When a number of large machines weighing around a half-a-tonne were required to be relocated to another part of the factory, a forklift truck was used without a safety audit carried out in advance. Failure to use any form of safety strapping saw one of the machines slip off the forklift and strike a 25 year old employee walking alongside the forklift as it moved, and who tragically died in the workshop.

The HSE investigation later found there was also a failure to inform its own trained engineer responsible for supervising lifting operations that it was planning to move the machines at the plant. While the forklift operator who moved the machines had attended a one-day driver training course, he was not trained and competent to lift any complicated loads not supported on pallets.

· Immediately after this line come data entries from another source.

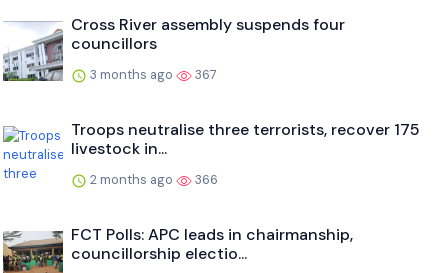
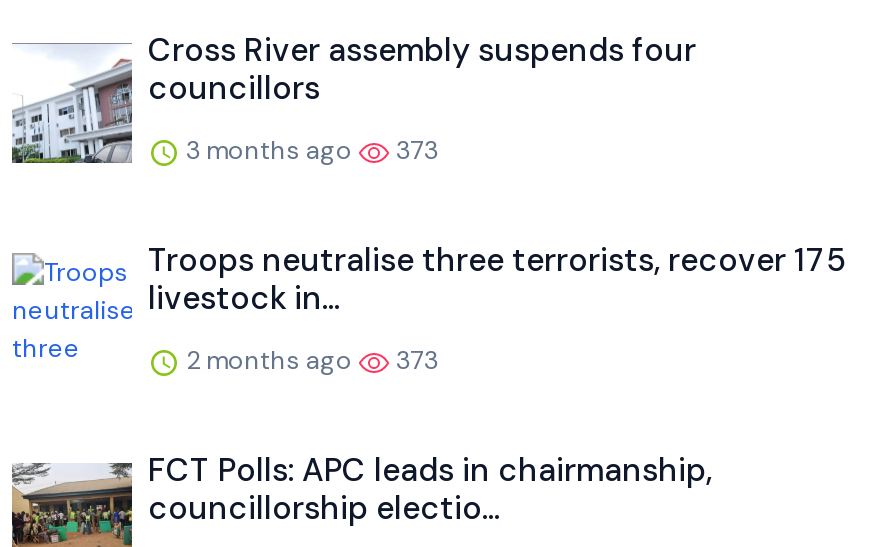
- 3 months ago 367
+ 3 months ago 373

- 2 months ago 366
+ 2 months ago 373
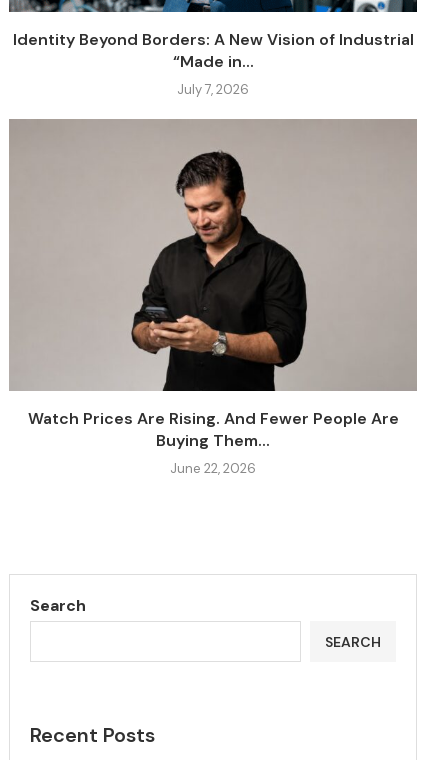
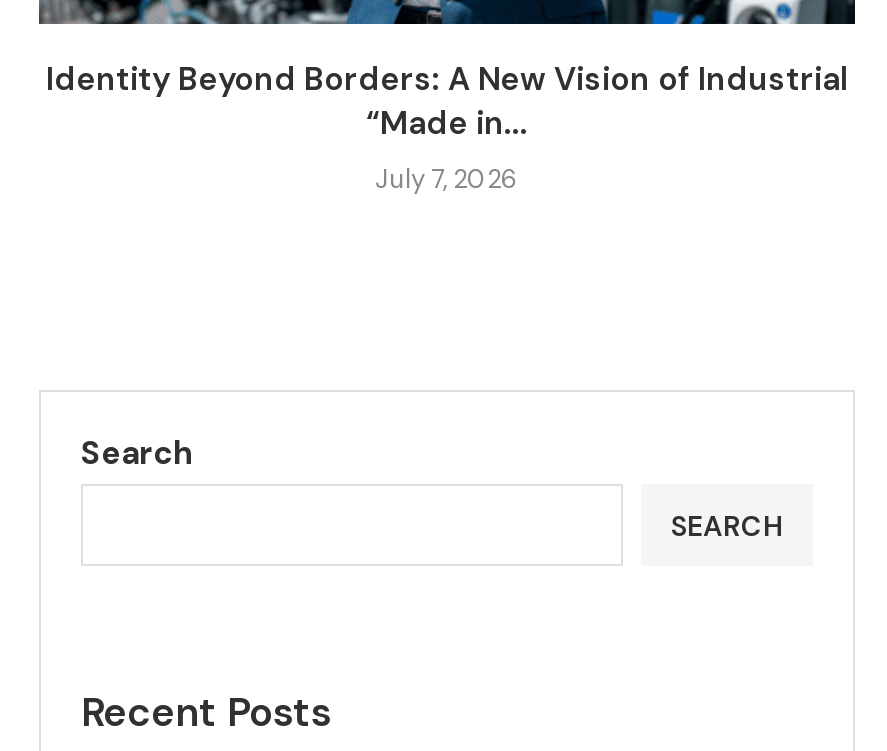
- [image]
- Watch Prices Are Rising. And Fewer People Are
- Buying Them...
- June 22, 2026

Between 2009 and 2010, a total of 24 fatal accidents took place in the manufacturing industry and nearly 4,000 workers also suffered a major injury.

According to the HSE, forklift accidents rose by 4 per cent between 2010-2011, which could return to levels when there around 160 incidents reported per week and 400 serious personal injuries per year involving forklifts.

The Health and Safety at Work etc Act 1974, states that employers have a duty to their employees to provide a safe-working environment in a ‘reasonably practicable’ manner, and ensure that the workers handle and transport objects in a safe way and arrange necessary staff training.

In addition, the Lifting Operations and Lifting Equipment Regulations 1998 stipulate that all company employees who lift goods should be properly trained to prevent accidents and the employer is obliged to properly check all equipment and machinery for faulty operation.